- Version comparison data -
□ □ □
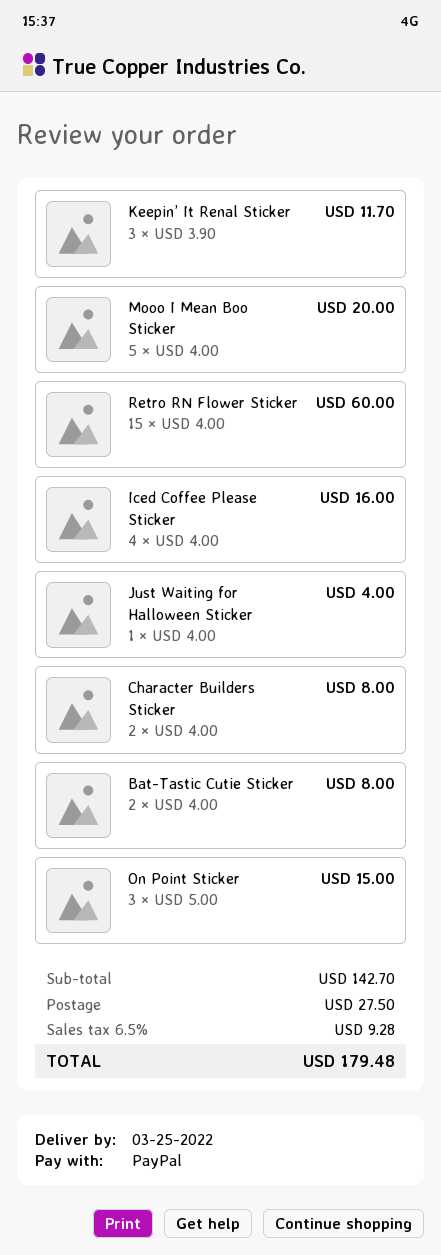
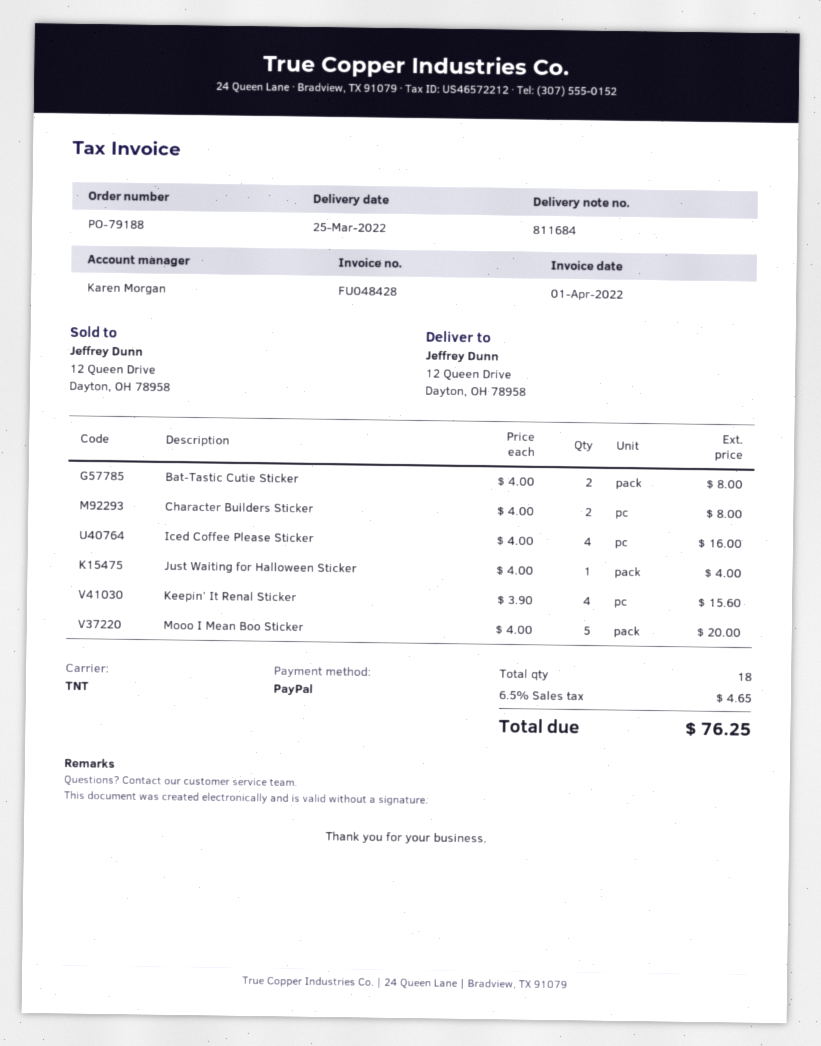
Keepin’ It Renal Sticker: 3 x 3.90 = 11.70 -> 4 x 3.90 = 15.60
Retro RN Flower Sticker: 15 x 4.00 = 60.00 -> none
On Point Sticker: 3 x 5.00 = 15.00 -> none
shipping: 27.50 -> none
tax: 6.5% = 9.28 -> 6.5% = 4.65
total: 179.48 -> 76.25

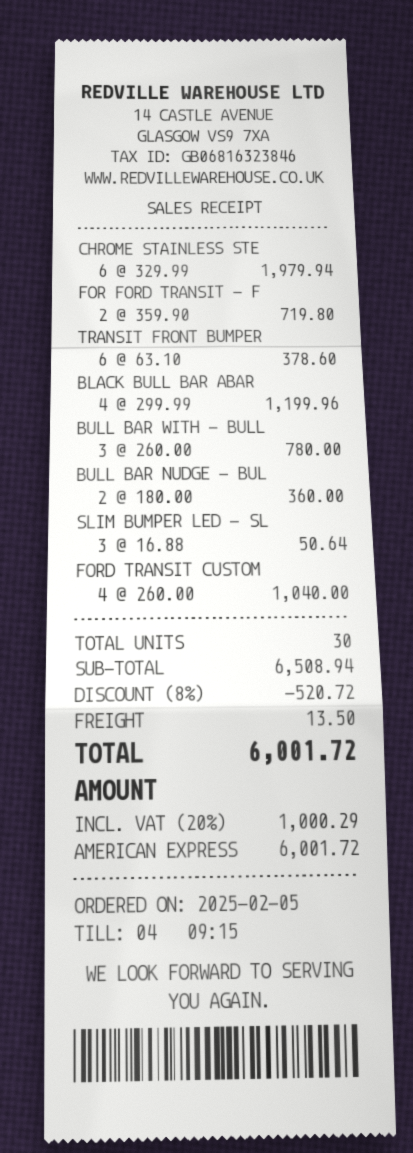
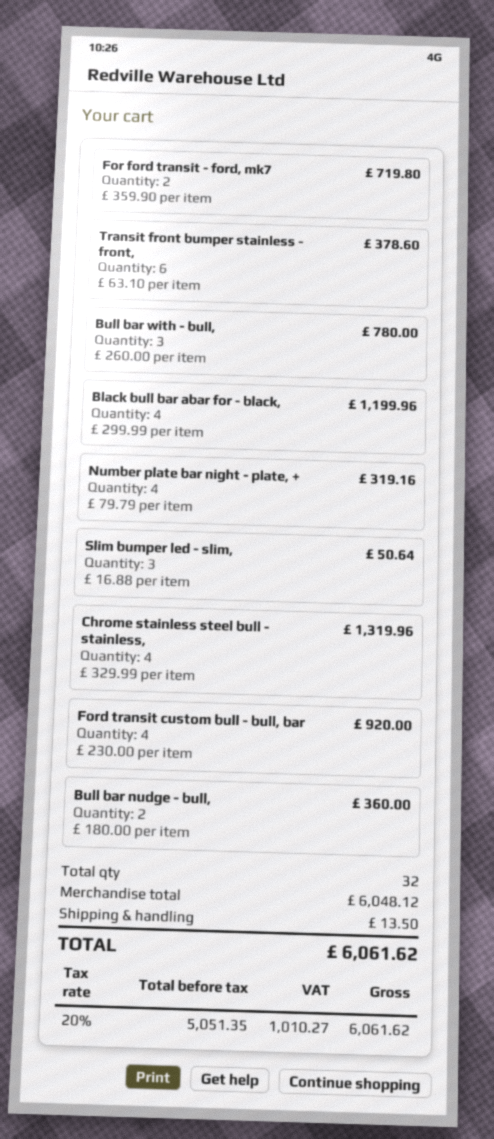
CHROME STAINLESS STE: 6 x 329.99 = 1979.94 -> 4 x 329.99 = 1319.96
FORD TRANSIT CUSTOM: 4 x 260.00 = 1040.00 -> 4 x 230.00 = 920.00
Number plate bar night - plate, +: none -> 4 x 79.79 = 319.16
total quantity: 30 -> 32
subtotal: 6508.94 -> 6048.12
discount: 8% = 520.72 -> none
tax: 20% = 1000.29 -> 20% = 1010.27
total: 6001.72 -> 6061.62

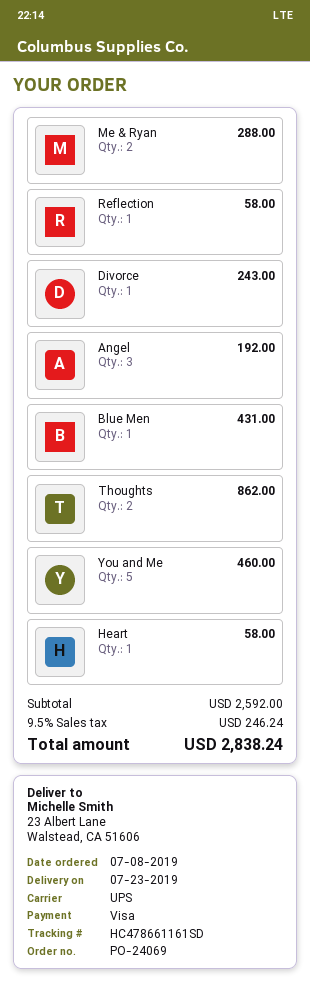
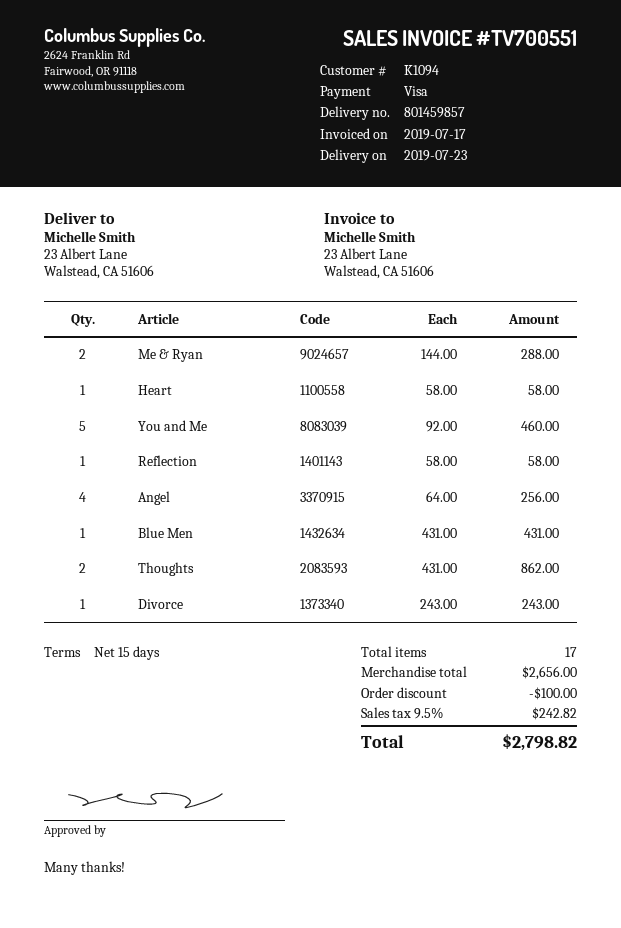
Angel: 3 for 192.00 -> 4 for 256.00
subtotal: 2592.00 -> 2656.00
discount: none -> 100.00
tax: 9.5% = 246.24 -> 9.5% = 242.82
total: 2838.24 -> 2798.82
□ □ □
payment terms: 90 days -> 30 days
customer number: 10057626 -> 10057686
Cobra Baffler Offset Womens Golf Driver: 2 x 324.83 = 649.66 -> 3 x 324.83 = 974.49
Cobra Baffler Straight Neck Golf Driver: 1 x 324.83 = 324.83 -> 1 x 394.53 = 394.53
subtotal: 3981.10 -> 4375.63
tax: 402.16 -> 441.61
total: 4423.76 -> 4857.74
□ □ □
- TASK DESCRIPTION -
Write out, word for word, the stretch of entries that begins at the line with "shipping: 27.50 -> none" and ends at the line with "total: 2838.24 -> 2798.82". Pictures do not belong in it.

- ANSWER SPACE -
shipping: 27.50 -> none
tax: 6.5% = 9.28 -> 6.5% = 4.65
total: 179.48 -> 76.25

CHROME STAINLESS STE: 6 x 329.99 = 1979.94 -> 4 x 329.99 = 1319.96
FORD TRANSIT CUSTOM: 4 x 260.00 = 1040.00 -> 4 x 230.00 = 920.00
Number plate bar night - plate, +: none -> 4 x 79.79 = 319.16
total quantity: 30 -> 32
subtotal: 6508.94 -> 6048.12
discount: 8% = 520.72 -> none
tax: 20% = 1000.29 -> 20% = 1010.27
total: 6001.72 -> 6061.62

Angel: 3 for 192.00 -> 4 for 256.00
subtotal: 2592.00 -> 2656.00
discount: none -> 100.00
tax: 9.5% = 246.24 -> 9.5% = 242.82
total: 2838.24 -> 2798.82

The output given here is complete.